Retifanlimab regimen improves outcomes in advanced anal cancer
Click Here to Manage Email Alerts
Key takeaways:
- The addition of retifanlimab to chemotherapy conferred a 2-month improvement in PFS.
- Researchers reported a trend toward improved OS with the combination.
The addition of retifanlimab to standard first-line chemotherapy improved outcomes for certain patients with advanced squamous cell carcinoma of the anal canal, according to randomized phase 3 study results presented at ESMO Congress.
The regimen conferred a nearly 2-month improvement in PFS and a 6-month improvement in OS for patients with recurrent or metastatic disease who had not received prior systemic chemotherapy.

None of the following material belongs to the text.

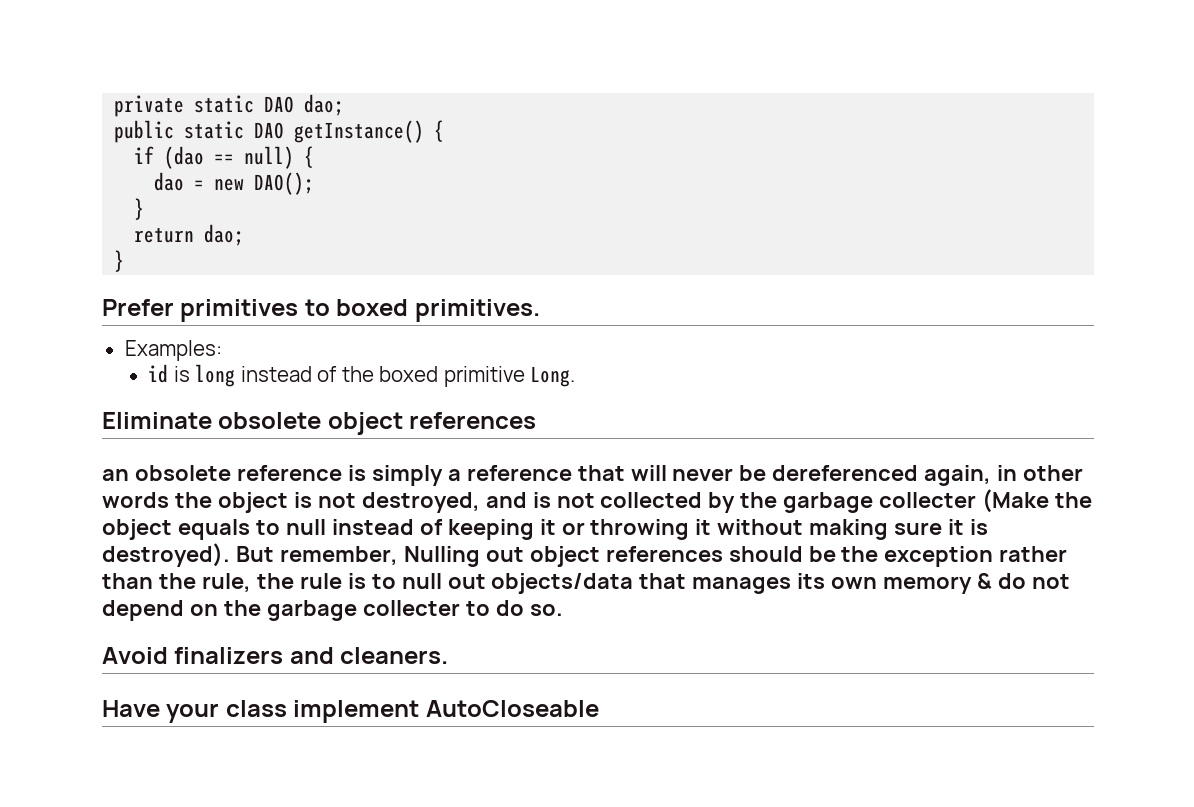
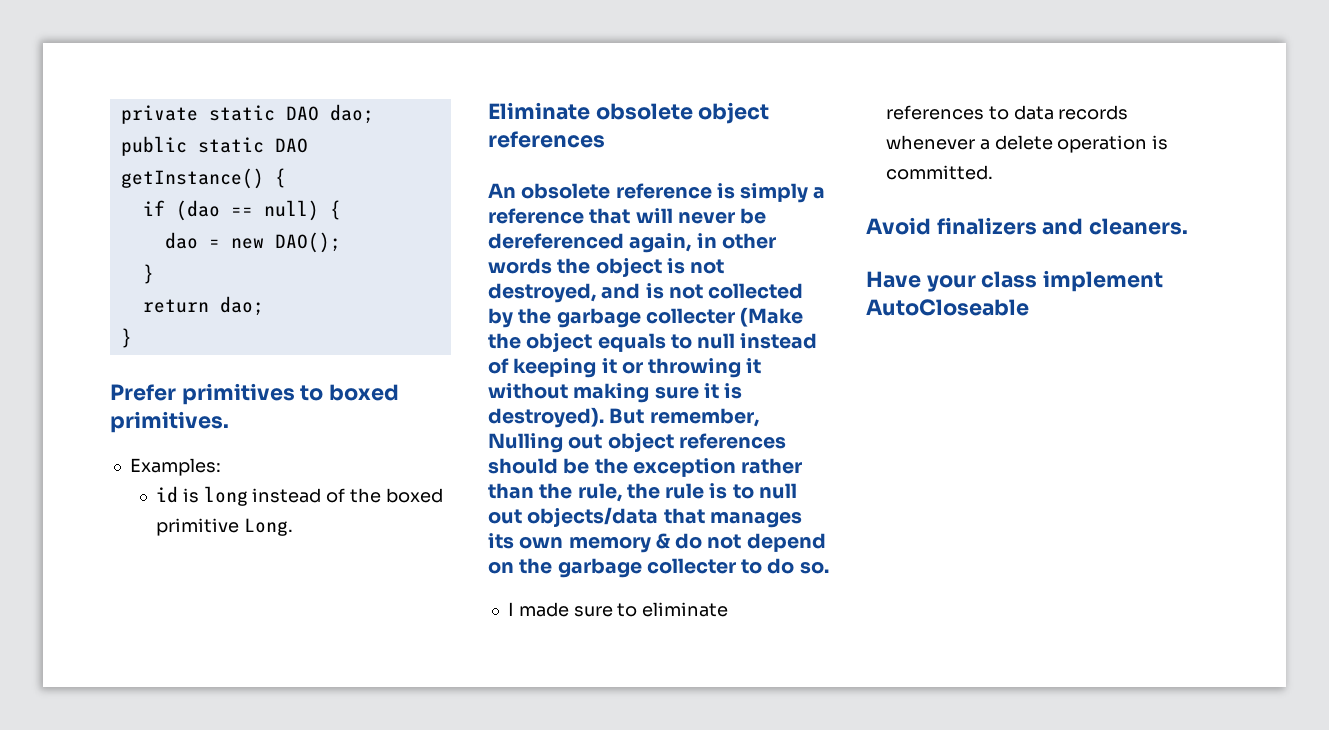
[102,469,129,481] an -> [488,183,516,198] An
(563, 610) none -> [507,602,729,617] [885,105,1129,120] [885,135,1169,153] [885,165,993,180] // I made sure to eliminate references to data records whenever a delete operation is committed.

The findings suggest the combination could be a new standard of care for this population, Sheela Rao, MBBS, MD, FRCP, consultant medical oncologist at Royal Marsden Hospital NHS Foundation Trust in the U.K., and colleagues concluded.
A high percentage of patients with inoperable locally recurrent or metastatic squamous cell carcinoma of the anal canal respond to platinum-based chemotherapy; however, survival outcomes are suboptimal, according to study background.
Retifanlimab (Zynyz, Incyte) — an anti-PD-1 monoclonal antibody — is approved in the United States for treatment of adults with metastatic or recurrent locally advanced Merkel cell carcinoma.
Prior studies showed the agent has anti-tumor activity among patients with advanced squamous carcinoma of the anal canal whose disease progressed on platinum-based chemotherapy.
Rao and colleagues conducted the POD1UM-303 trial to assess the addition of retifanlimab to standard chemotherapy for patients who had not received treatment for locally recurrent or metastatic disease.
The double-blind trial included 308 adults (median age, 62 years; range, 29-86; 72% women; 87% white). One-third (36%) had liver metastases and 4% were known to be HIV positive.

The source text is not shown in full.